Without the pictures, output the records below word for word.

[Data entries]
= Beginning of Section =

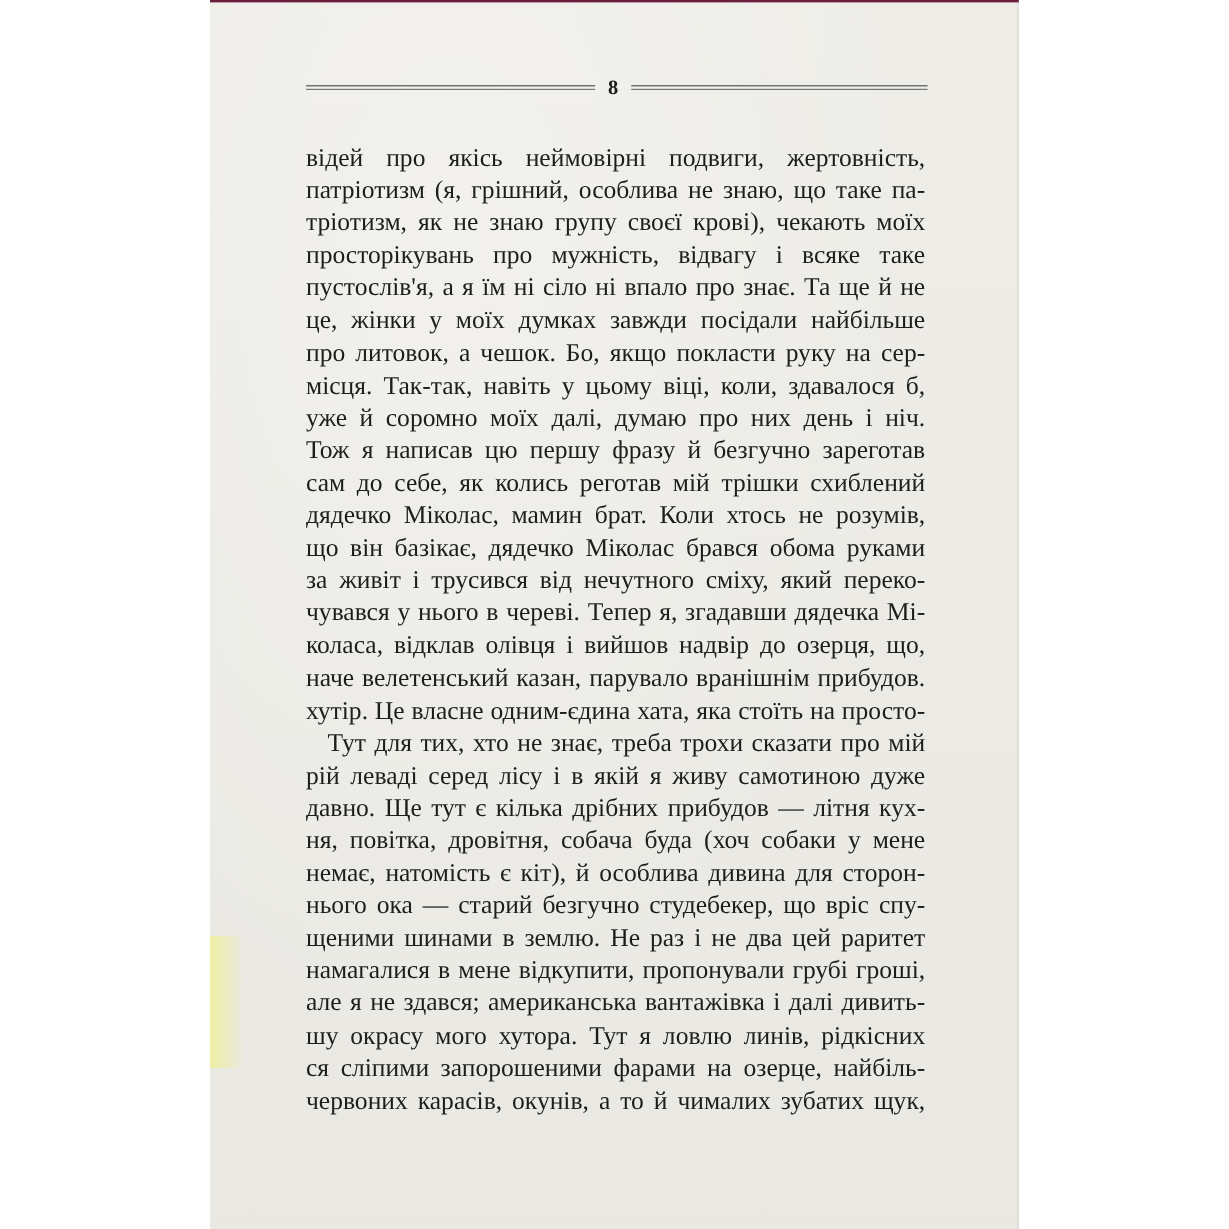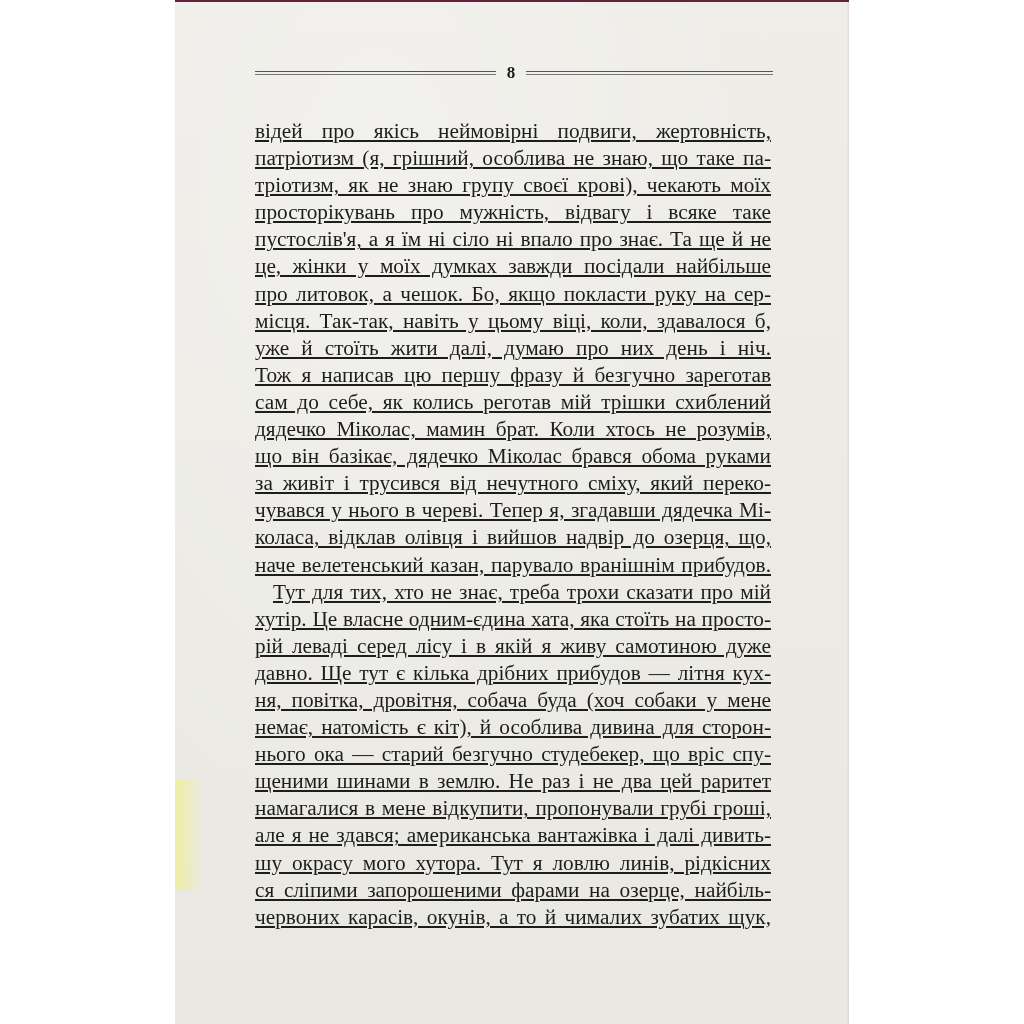--- a/index.html
+++ b/index.html
@@ -90,7 +90,6 @@
       text-align: justify;
       text-align-last: justify;
       height: 27.1px;
-      text-decoration: underline;
     }
     .line.last {
       text-align-last: justify;

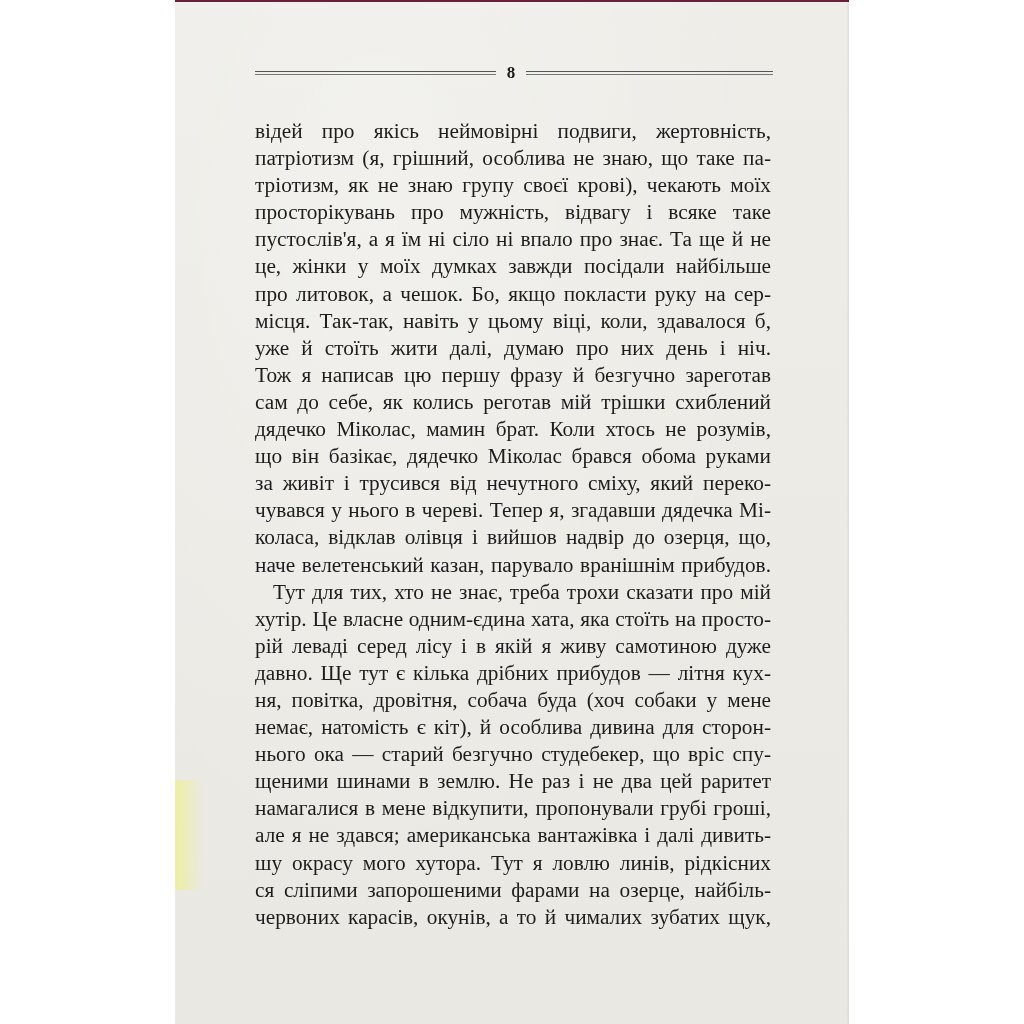--- a/index.html
+++ b/index.html
@@ -121,7 +121,7 @@
     <span class="line">це, жінки у моїх думках завжди посідали найбільше</span>
     <span class="line">про литовок, а чешок. Бо, якщо покласти руку на сер-</span>
     <span class="line">місця. Так-так, навіть у цьому віці, коли, здавалося б,</span>
-    <span class="line">уже й стоїть жити далі, думаю про них день і ніч.</span>
+    <span class="line">уже й соромно моїх далі, думаю про них день і ніч.</span>
     <span class="line">Тож я написав цю першу фразу й безгучно зареготав</span>
     <span class="line">сам до себе, як колись реготав мій трішки схиблений</span>
     <span class="line">дядечко Міколас, мамин брат. Коли хтось не розумів,</span>

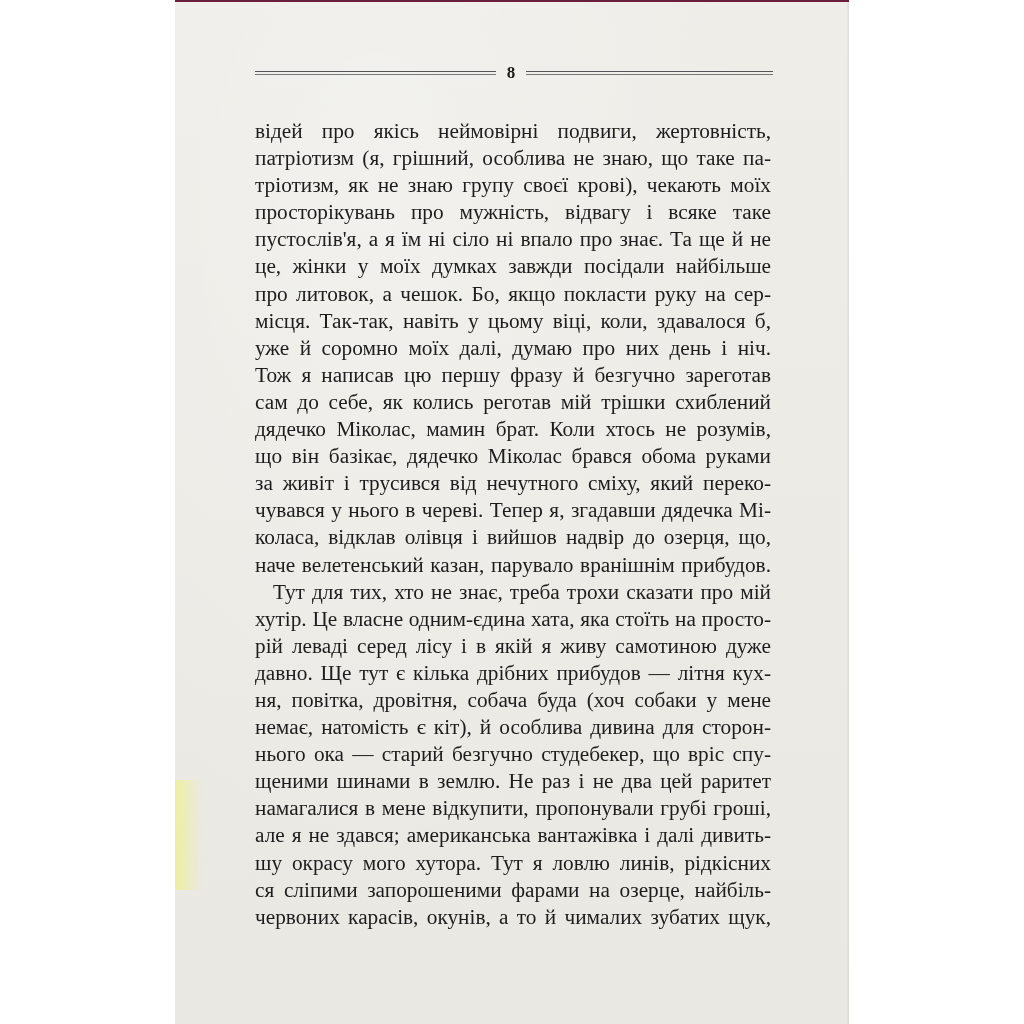--- a/index.html
+++ b/index.html
@@ -130,8 +130,8 @@
     <span class="line">чувався у нього в череві. Тепер я, згадавши дядечка Мі-</span>
     <span class="line">коласа, відклав олівця і вийшов надвір до озерця, що,</span>
     <span class="line last">наче велетенський казан, парувало вранішнім прибудов.</span>
+    <span class="line">хутір. Це власне одним-єдина хата, яка стоїть на просто-</span>
     <span class="line indent">Тут для тих, хто не знає, треба трохи сказати про мій</span>
-    <span class="line">хутір. Це власне одним-єдина хата, яка стоїть на просто-</span>
     <span class="line">рій леваді серед лісу і в якій я живу самотиною дуже</span>
     <span class="line">давно. Ще тут є кілька дрібних прибудов — літня кух-</span>
     <span class="line">ня, повітка, дровітня, собача буда (хоч собаки у мене</span>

= End of Section =

→ Completed task
--- a/index.html
+++ b/index.html
@@ -90,7 +90,6 @@
       text-align: justify;
       text-align-last: justify;
       height: 27.1px;
-      text-decoration: underline;
     }
     .line.last {
       text-align-last: justify;

--- a/index.html
+++ b/index.html
@@ -121,7 +121,7 @@
     <span class="line">це, жінки у моїх думках завжди посідали найбільше</span>
     <span class="line">про литовок, а чешок. Бо, якщо покласти руку на сер-</span>
     <span class="line">місця. Так-так, навіть у цьому віці, коли, здавалося б,</span>
-    <span class="line">уже й стоїть жити далі, думаю про них день і ніч.</span>
+    <span class="line">уже й соромно моїх далі, думаю про них день і ніч.</span>
     <span class="line">Тож я написав цю першу фразу й безгучно зареготав</span>
     <span class="line">сам до себе, як колись реготав мій трішки схиблений</span>
     <span class="line">дядечко Міколас, мамин брат. Коли хтось не розумів,</span>

--- a/index.html
+++ b/index.html
@@ -130,8 +130,8 @@
     <span class="line">чувався у нього в череві. Тепер я, згадавши дядечка Мі-</span>
     <span class="line">коласа, відклав олівця і вийшов надвір до озерця, що,</span>
     <span class="line last">наче велетенський казан, парувало вранішнім прибудов.</span>
+    <span class="line">хутір. Це власне одним-єдина хата, яка стоїть на просто-</span>
     <span class="line indent">Тут для тих, хто не знає, треба трохи сказати про мій</span>
-    <span class="line">хутір. Це власне одним-єдина хата, яка стоїть на просто-</span>
     <span class="line">рій леваді серед лісу і в якій я живу самотиною дуже</span>
     <span class="line">давно. Ще тут є кілька дрібних прибудов — літня кух-</span>
     <span class="line">ня, повітка, дровітня, собача буда (хоч собаки у мене</span>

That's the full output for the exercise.